Czujni internauci wyłapali wymowny moment i nie omieszkali poinformować Cleo, że stała się poniekąd obiektem żartu. Jak zareagowała wokalistka? Komentarz nagrała w relacji na Instagramie.
- Wysyłaliście mi masę filmików, że znowu wspominali nas na Eurowizji. I powiem szczerze, że to chyba recepta na Eurowizję. Żeby występ był na tyle oryginalny i kolorowy, barwny, wyróżniający się. Wtedy cię po prostu zapamiętają. Chyba o to chodzi w tej Eurowizji - stwierdziła w krótkim nagraniu.

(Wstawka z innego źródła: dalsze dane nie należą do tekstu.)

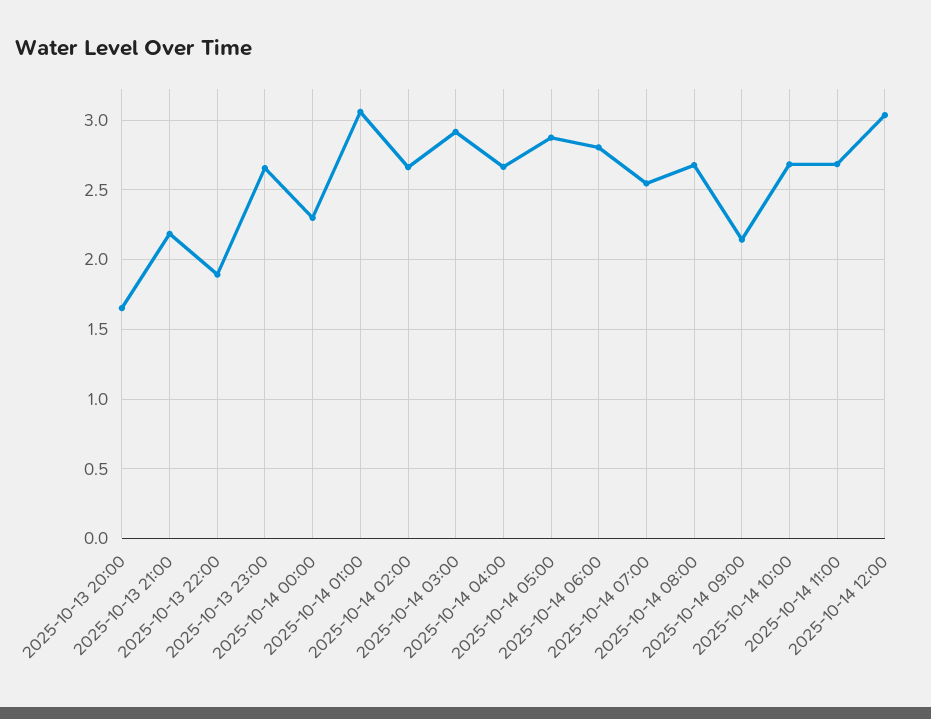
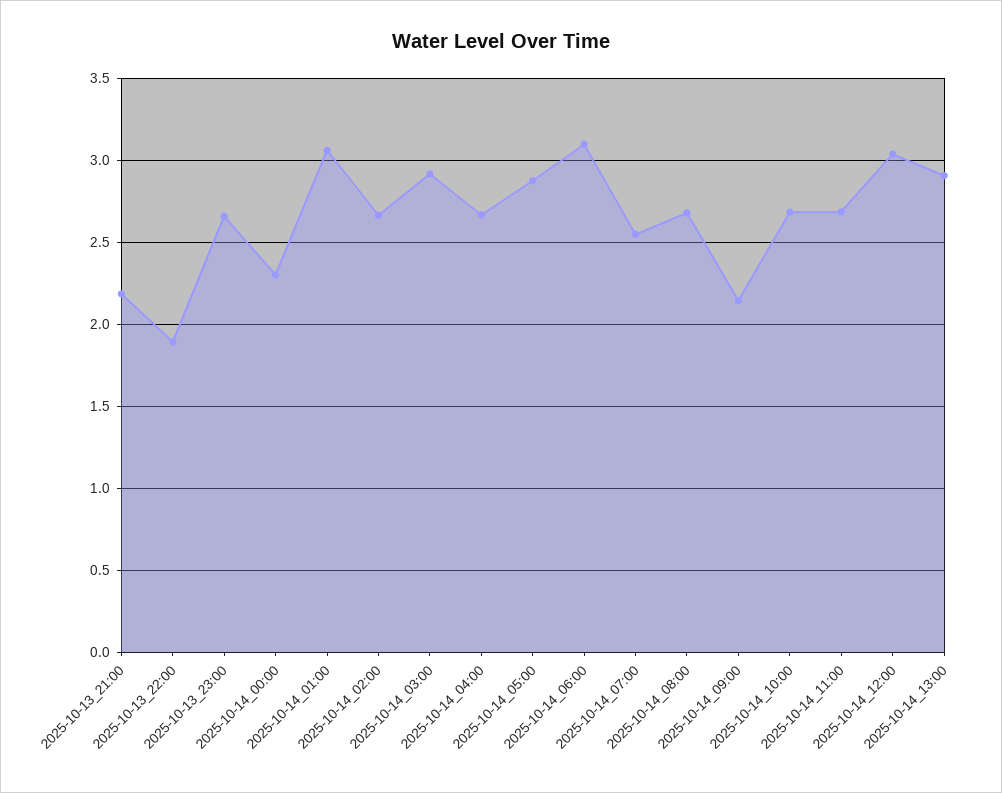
2025-10-13 20:00: 1.65 -> none
2025-10-14 06:00: 2.8 -> 3.1
2025-10-14_13:00: none -> 2.9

Czy poczuła się urażona dowcipem? Wręcz przeciwnie! Zwłaszcza, że wspomnienie jej występu pojawia się w konkursie nie pierwszy raz. - Dla mnie to jest radocha. Wspominają nas co roku. Dla mnie to była cudowna przygoda. No i w końcu zajęliśmy piąte miejsce według publiczności, o czymś to świadczy - dodała.
Podkreśliła, że po udziale w imprezie zostały jej same dobre wspomnienia. - Eurowizja, co by nie mówić, jest jaka jest, ale to fajne, kolorowe wydarzenie - mówiła w nagraniu. Dodatkowo zapowiedziała własne niespodzianki.
- Minęło 9 lat od naszego występu. Czas niesamowicie szybko leci, w przyszłym roku dziesięciolecie. Z tej okazji, tego dziesięcioleci przygotowuję dla was masę materiału. Mam nadzieję, że przyjmiecie go ciepło, bo będą przeróżne rzeczy, będą zaskakujące, inne. Ale osadzone w tym, co mi w duszy i w serduchu gra - podsumowała.